Autoantibody against tumor suppressor p53 probably has most extensively been studied with regard to its prognostic value. Several small studies yielded variable results, ranging between a missing effect and a negative influence on the patients’ outcome (51). Interestingly, one larger study performed in hepatocellular carcinoma patients suggested that the presence of p53-specific autoantibodies might be associated with an increased overall survival (52). On the contrary, a number of other large studies in breast, lung, colon and oral cancer patients clearly highlighted the correlation between the presence of p53-specific autoantibodies and decreased overall and progression-free survival (53). As shown in other reports (48,50) and in Table 2, the results correlating autoantibodies and clinical prognosis are mixed.
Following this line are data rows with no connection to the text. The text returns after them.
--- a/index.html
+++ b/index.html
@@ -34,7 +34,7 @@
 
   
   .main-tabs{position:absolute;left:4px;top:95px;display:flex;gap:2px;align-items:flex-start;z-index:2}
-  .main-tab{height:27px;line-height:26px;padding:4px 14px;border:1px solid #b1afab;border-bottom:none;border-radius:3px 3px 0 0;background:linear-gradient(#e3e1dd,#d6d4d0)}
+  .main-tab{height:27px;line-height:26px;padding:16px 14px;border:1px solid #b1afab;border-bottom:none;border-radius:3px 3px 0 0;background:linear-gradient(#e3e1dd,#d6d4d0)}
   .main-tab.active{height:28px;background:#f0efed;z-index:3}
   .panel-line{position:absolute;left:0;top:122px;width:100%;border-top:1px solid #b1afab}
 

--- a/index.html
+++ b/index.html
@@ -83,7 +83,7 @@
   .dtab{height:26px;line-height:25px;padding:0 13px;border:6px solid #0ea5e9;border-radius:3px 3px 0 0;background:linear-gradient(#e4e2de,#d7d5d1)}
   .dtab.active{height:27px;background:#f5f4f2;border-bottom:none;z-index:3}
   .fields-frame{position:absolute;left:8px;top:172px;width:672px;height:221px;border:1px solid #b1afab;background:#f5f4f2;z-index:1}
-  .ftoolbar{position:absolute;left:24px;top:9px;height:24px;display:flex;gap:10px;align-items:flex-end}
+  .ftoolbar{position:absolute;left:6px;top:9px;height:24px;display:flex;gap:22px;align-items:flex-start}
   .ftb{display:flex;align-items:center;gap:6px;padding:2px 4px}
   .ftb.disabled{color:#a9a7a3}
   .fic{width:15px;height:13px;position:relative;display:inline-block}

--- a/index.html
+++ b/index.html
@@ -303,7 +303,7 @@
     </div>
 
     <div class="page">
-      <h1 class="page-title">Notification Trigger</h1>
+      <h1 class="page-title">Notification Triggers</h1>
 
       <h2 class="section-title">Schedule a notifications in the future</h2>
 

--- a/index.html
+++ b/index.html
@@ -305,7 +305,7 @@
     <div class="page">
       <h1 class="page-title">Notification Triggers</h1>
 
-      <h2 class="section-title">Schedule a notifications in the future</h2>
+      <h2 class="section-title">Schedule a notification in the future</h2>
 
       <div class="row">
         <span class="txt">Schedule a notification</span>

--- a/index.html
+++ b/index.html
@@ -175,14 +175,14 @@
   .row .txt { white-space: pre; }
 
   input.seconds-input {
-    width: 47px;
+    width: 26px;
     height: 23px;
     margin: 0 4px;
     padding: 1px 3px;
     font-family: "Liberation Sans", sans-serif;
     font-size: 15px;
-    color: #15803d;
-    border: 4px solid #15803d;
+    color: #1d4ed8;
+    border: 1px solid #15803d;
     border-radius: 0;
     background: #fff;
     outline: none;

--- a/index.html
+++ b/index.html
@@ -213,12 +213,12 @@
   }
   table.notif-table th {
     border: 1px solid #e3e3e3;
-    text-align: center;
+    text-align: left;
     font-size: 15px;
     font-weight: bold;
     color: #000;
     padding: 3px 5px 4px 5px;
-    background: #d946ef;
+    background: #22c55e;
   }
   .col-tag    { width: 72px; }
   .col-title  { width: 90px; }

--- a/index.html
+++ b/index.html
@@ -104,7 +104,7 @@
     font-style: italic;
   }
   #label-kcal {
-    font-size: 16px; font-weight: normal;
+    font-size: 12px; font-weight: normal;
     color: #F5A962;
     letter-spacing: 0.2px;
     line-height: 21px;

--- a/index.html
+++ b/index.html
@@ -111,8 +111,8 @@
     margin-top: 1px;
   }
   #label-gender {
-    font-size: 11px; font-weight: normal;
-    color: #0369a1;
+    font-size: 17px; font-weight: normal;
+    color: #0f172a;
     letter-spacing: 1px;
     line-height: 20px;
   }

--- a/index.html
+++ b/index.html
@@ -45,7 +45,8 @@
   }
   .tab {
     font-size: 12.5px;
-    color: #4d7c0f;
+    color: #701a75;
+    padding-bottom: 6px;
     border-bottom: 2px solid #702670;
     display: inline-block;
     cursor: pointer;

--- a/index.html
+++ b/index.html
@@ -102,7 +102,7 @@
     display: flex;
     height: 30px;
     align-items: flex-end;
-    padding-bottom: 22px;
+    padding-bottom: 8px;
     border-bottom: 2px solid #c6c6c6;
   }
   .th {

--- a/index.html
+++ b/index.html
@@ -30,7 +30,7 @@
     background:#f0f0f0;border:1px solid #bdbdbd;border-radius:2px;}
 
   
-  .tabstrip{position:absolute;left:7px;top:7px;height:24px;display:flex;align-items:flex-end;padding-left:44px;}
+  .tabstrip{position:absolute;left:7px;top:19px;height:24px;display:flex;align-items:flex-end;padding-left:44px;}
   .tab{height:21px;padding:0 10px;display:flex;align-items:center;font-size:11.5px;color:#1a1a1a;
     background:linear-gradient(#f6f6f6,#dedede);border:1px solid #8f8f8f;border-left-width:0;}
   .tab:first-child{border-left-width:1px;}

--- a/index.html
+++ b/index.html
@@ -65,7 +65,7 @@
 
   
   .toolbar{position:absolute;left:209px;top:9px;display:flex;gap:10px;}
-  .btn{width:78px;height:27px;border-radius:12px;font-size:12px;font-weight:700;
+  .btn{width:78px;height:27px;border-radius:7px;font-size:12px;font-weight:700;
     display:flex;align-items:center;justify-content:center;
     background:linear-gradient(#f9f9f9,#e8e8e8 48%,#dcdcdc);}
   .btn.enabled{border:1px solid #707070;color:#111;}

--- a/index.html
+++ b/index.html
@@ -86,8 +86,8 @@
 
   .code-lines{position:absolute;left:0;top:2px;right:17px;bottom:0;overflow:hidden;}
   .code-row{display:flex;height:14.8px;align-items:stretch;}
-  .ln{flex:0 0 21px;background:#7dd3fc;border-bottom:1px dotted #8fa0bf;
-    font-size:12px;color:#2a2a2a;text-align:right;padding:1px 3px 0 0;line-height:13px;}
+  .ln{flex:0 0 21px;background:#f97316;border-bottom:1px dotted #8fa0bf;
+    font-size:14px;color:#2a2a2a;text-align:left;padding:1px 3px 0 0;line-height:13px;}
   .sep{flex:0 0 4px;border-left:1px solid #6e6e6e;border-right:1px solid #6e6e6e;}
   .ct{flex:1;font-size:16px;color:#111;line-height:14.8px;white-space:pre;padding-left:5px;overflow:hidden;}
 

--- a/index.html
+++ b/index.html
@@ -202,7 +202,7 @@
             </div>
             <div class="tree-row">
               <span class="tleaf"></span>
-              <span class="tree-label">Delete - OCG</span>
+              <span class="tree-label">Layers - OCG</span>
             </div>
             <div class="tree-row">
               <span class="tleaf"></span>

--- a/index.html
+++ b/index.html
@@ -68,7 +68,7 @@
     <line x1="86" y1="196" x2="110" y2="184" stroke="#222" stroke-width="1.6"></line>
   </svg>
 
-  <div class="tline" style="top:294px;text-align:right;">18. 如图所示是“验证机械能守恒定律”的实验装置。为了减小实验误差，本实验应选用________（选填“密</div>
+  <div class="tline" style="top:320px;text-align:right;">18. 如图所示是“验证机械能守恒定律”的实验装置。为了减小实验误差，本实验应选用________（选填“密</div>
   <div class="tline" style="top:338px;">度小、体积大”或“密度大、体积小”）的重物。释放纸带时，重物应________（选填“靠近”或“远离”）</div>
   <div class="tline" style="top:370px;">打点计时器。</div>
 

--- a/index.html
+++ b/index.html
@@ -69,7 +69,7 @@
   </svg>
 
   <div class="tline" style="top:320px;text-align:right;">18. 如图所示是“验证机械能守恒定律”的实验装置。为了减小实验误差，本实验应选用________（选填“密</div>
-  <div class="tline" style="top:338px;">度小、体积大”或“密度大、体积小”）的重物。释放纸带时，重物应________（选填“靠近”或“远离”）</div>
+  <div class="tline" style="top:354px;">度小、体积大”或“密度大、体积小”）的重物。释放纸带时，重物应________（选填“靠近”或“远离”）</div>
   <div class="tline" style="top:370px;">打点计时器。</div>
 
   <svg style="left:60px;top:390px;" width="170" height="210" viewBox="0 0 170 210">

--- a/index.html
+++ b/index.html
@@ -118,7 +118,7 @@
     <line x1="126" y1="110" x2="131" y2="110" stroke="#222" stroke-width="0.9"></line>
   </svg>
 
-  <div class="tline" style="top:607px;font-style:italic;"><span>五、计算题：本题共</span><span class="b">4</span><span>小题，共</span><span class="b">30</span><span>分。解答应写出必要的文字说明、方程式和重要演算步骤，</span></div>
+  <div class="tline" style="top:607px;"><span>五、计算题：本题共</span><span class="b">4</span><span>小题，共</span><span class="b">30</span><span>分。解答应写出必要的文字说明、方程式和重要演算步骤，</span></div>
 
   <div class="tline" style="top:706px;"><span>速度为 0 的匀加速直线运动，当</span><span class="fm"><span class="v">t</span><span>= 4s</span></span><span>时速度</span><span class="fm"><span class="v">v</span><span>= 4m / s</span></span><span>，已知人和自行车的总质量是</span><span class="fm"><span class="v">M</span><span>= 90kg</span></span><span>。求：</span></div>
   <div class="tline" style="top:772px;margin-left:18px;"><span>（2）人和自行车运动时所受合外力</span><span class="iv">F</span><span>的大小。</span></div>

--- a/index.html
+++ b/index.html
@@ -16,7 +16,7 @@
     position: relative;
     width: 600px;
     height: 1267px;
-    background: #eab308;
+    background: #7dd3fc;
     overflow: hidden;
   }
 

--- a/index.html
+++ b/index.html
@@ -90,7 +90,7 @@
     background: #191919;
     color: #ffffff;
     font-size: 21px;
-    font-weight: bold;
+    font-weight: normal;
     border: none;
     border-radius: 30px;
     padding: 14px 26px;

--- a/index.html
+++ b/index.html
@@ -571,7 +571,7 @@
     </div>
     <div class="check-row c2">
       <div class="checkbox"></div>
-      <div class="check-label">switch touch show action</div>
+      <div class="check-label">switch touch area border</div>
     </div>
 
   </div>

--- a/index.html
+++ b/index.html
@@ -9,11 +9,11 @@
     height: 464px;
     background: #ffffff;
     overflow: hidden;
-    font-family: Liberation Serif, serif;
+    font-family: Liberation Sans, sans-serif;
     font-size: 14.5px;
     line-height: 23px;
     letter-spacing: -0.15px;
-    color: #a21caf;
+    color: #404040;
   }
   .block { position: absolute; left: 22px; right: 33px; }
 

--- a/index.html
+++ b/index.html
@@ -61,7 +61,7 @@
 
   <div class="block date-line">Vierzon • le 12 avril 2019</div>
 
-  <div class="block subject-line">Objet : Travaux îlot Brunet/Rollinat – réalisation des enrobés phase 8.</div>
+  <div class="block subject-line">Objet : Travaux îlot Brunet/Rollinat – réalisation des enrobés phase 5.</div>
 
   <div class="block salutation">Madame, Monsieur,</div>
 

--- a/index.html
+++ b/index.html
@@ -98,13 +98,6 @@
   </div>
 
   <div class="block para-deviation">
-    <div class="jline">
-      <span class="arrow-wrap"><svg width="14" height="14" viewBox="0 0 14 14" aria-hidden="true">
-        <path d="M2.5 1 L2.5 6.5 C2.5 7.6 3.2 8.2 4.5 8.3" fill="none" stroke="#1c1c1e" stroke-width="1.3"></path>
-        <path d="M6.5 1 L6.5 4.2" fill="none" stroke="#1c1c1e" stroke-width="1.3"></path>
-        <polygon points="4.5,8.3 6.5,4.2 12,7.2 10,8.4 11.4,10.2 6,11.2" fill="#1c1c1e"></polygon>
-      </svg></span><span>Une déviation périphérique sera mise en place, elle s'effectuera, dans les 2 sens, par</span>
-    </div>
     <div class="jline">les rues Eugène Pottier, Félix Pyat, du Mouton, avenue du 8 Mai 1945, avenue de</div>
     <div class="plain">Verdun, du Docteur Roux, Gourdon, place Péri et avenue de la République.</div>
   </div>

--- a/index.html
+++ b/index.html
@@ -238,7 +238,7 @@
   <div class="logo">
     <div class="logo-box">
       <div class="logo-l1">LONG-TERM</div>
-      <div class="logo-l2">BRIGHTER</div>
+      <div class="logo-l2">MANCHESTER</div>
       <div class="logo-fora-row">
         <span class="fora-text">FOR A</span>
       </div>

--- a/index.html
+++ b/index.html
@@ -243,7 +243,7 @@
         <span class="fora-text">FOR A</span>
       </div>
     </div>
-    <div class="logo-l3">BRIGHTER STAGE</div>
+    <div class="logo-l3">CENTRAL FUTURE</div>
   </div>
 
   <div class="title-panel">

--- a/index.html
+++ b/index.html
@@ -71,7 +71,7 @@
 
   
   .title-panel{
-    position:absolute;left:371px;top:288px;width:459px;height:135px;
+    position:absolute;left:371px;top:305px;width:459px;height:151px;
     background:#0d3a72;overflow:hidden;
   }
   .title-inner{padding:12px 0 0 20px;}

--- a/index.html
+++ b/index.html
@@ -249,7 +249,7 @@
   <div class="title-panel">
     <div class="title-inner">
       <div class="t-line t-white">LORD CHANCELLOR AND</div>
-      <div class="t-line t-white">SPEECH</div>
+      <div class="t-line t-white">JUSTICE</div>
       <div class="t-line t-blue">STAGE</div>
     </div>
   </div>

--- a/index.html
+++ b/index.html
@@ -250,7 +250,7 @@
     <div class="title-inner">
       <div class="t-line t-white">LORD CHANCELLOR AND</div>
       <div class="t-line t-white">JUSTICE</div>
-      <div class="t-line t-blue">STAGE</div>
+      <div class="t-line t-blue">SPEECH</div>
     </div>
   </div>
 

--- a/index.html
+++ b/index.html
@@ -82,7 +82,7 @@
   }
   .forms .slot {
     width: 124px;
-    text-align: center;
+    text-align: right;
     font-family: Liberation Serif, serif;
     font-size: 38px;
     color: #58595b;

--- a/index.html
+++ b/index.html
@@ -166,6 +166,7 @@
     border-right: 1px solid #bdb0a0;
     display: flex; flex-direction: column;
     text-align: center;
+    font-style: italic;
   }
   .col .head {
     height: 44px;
Tumor-associated autoantibodies in personalized cancer therapy

The immune system can act as an extremely sensitive reporter for identification of new altered proteins that are different from self-proteins. Therefore, this strategy may help to detect proteins that undergo alterations during the tumorigenesis. In addition, these proteins might become interesting therapeutic targets (36,44,54,55). Various anti- tumor vaccination strategies that involve humoral and cellular immune responses to TAAs have been studied. These cancer immunotherapies have been shown to target tumors without affecting normal tissues or resulting in adverse side-effects (56,57). However, patient heterogeneity often results in a contradictory response to immunotherapy (58,90). Thus, personalized profiles of TAAs and autoantibodies should be used to identify therapeutic targets to develop vaccines for targeted immunotherapy against cancer.

CONCLUSION & PROSPECTIVES

The mechanisms underlying the emergence of tumor-associated autoantibodies and the regulation of their production are not completely understood. However, accumulating evidence about TAAs and characterization of TAAs would lead us to understand the process of tumorigenesis and interaction between tumor cells and immune system more precisely. In spite of the incomplete understanding of autoimmune response against tumor, autoantibodies can be used as a reporter identifying aberrant de novo or dysregulated cellular mechanisms (59). The establishment of more precise time lines to determine when autoantibodies to these TAAs appear as early predictors of cancer and whether anti-TAA antibody expression varies with progression or response to treatment is also necessary in further study. In addition to its use for early diagnosis of tumor, the potential utility of TAA-autoantibody systems as biomarker tools to monitor therapeutic outcomes or as indicators of disease prognosis has been explored. Moreover, the association of individual mutations with antibody responses might be used to tailor treatment according to individual variations (44). The use of autoantibody profiles has already demonstrated the capacity to classify clinically challenging cohorts of prostate cancer patients (60). This classification can be useful for personalized medicine.